[Data shown Boundary: Start]

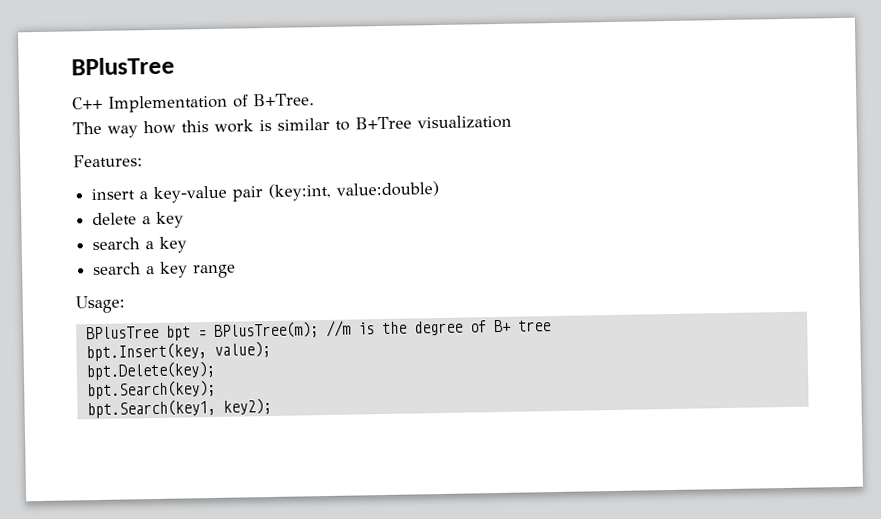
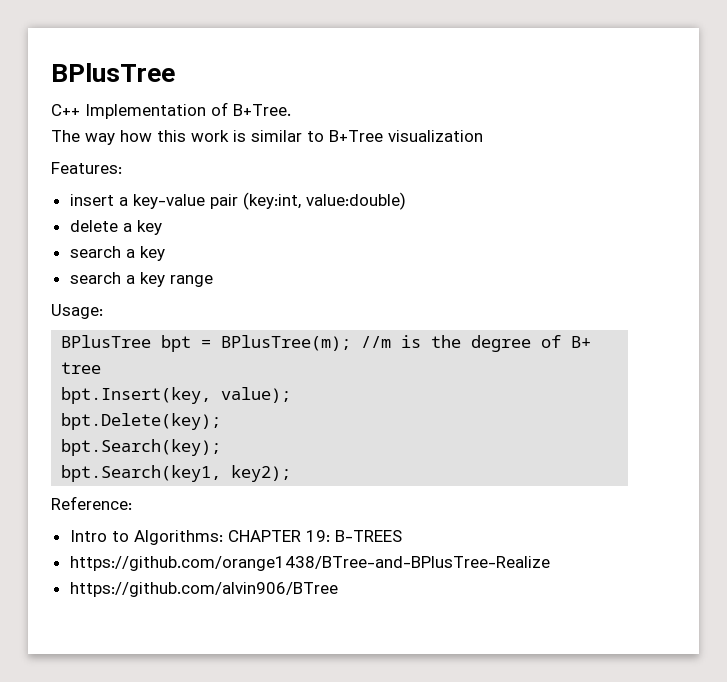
(272, 406) none -> [51,496,132,510] [69,530,402,545] [69,556,550,571] [69,582,338,597] // Reference: // Intro to Algorithms: CHAPTER 19: B-TREES // https://github.com/orange1438/BTree-and-BPlusTree-Realize // https://github.com/alvin906/BTree

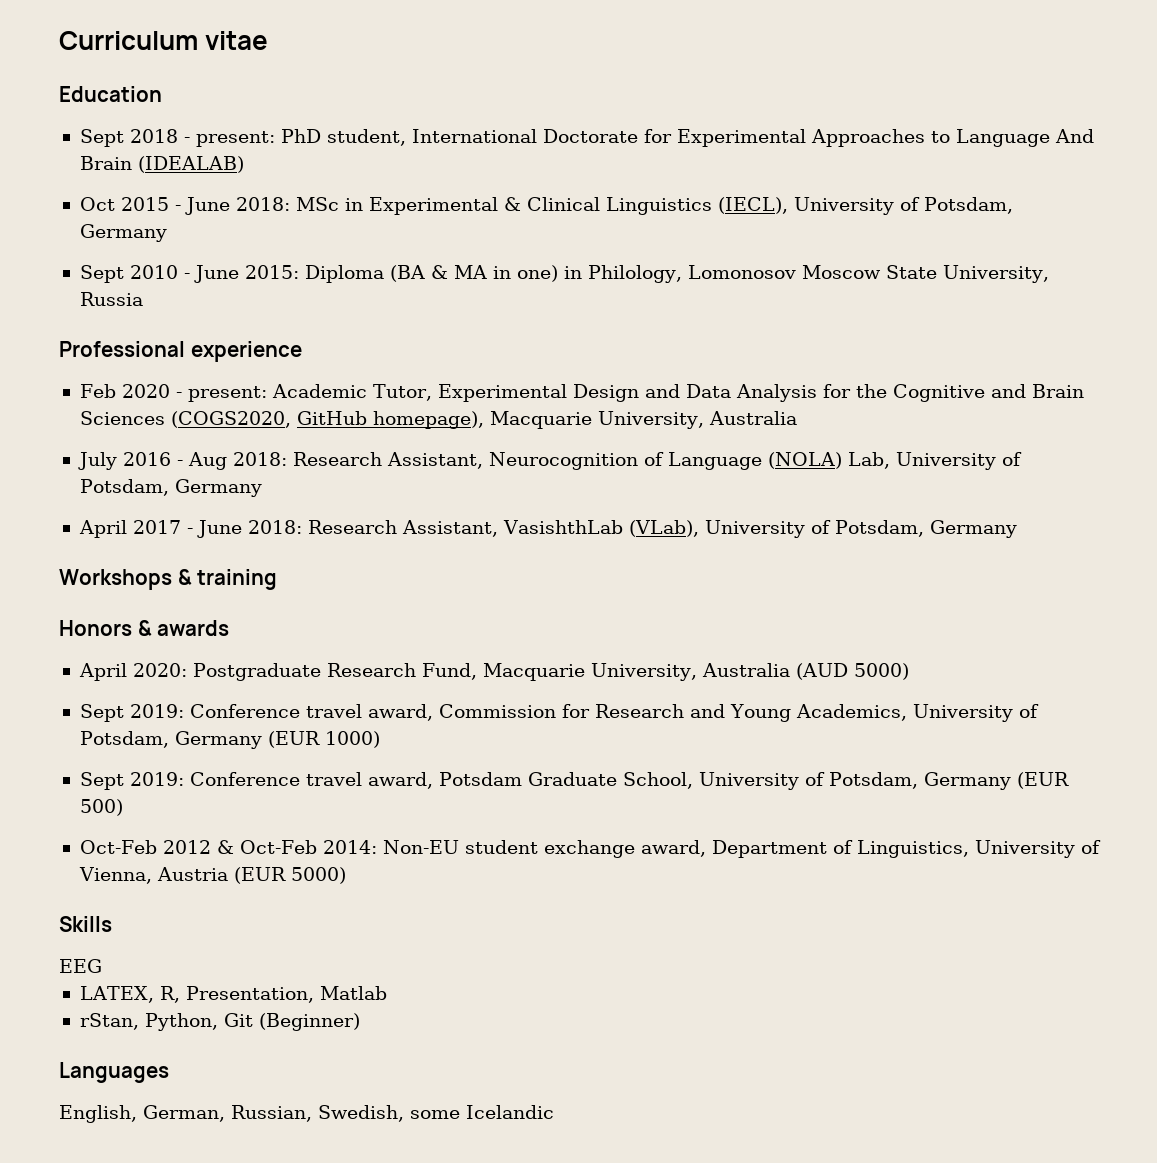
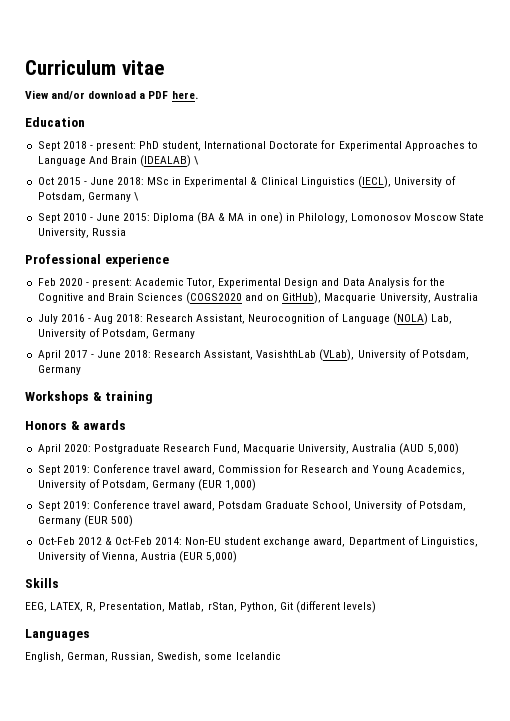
(269, 40) none -> [25,90,198,100] // View and/or download a PDF here.
(244, 164) none -> [194,156,200,165] \
(167, 233) none -> [133,192,139,201] \
[170,411,484,429] (COGS2020, GitHub homepage), -> [186,292,322,304] (COGS2020 and on GitHub),
[853,663,909,680] 5000) -> [427,443,459,455] 5,000)
[324,731,380,748] 1000) -> [225,479,257,491] 1,000)
[290,867,346,884] 5000) -> [206,551,238,563] 5,000)
[59,959,102,973] EEG // -> [25,602,47,612] EEG,
[319,986,387,1000] Matlab // -> [168,602,205,612] Matlab,
[258,1013,360,1031] (Beginner) -> [295,601,376,613] (different levels)

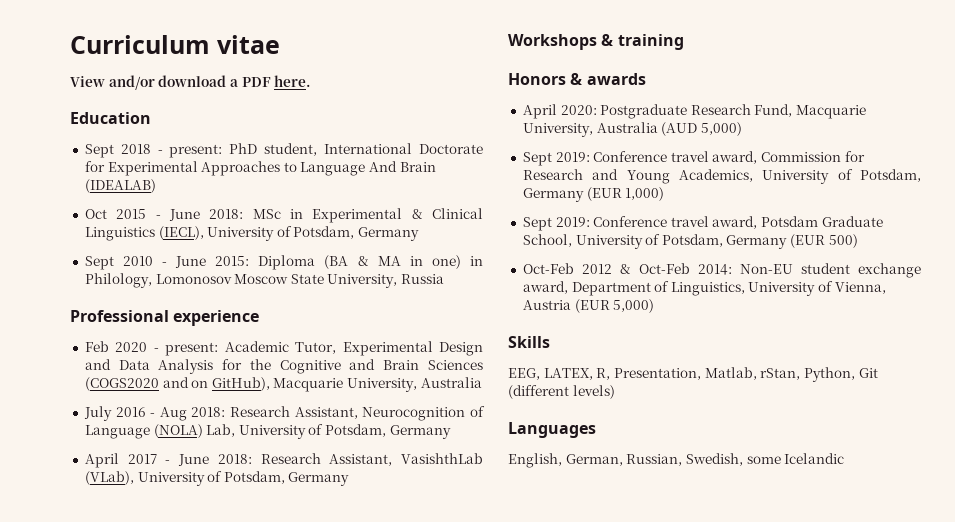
[194,156,200,165] \ -> (156, 186) none
[133,192,139,201] \ -> (420, 234) none

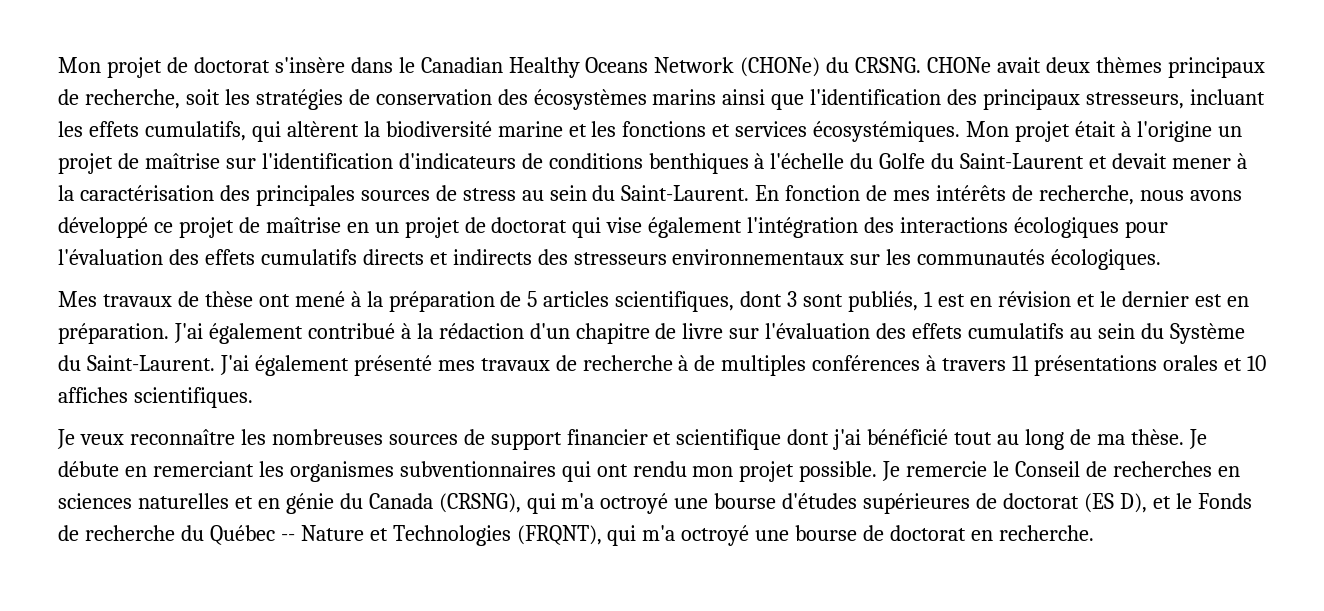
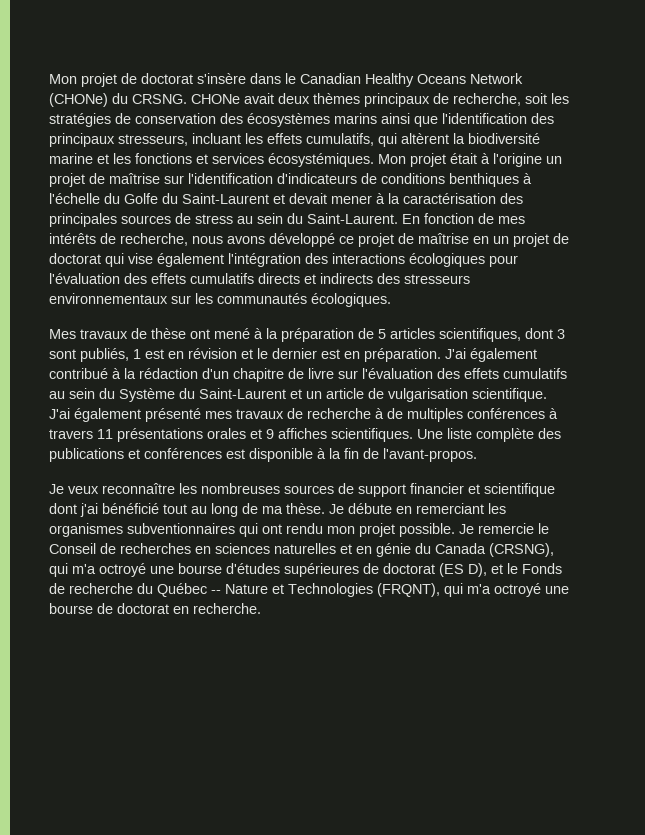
[86,355,215,371] Saint-Laurent. -> [199,388,547,402] Saint-Laurent et un article de vulgarisation scientifique.
[1246,355,1266,371] 10 -> [266,429,274,439] 9
(253, 397) none -> [417,428,561,442] [49,448,477,462] Une liste complète des publications et conférences est disponible à la fin de l'avant-propos.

[Data shown Boundary: End]

(Your instructions): Restate the preceding entries in full, word for word, with the pictures removed.

(Exercise solution):
(272, 406) none -> [51,496,132,510] [69,530,402,545] [69,556,550,571] [69,582,338,597] // Reference: // Intro to Algorithms: CHAPTER 19: B-TREES // https://github.com/orange1438/BTree-and-BPlusTree-Realize // https://github.com/alvin906/BTree

(269, 40) none -> [25,90,198,100] // View and/or download a PDF here.
(244, 164) none -> [194,156,200,165] \
(167, 233) none -> [133,192,139,201] \
[170,411,484,429] (COGS2020, GitHub homepage), -> [186,292,322,304] (COGS2020 and on GitHub),
[853,663,909,680] 5000) -> [427,443,459,455] 5,000)
[324,731,380,748] 1000) -> [225,479,257,491] 1,000)
[290,867,346,884] 5000) -> [206,551,238,563] 5,000)
[59,959,102,973] EEG // -> [25,602,47,612] EEG,
[319,986,387,1000] Matlab // -> [168,602,205,612] Matlab,
[258,1013,360,1031] (Beginner) -> [295,601,376,613] (different levels)

[194,156,200,165] \ -> (156, 186) none
[133,192,139,201] \ -> (420, 234) none

[86,355,215,371] Saint-Laurent. -> [199,388,547,402] Saint-Laurent et un article de vulgarisation scientifique.
[1246,355,1266,371] 10 -> [266,429,274,439] 9
(253, 397) none -> [417,428,561,442] [49,448,477,462] Une liste complète des publications et conférences est disponible à la fin de l'avant-propos.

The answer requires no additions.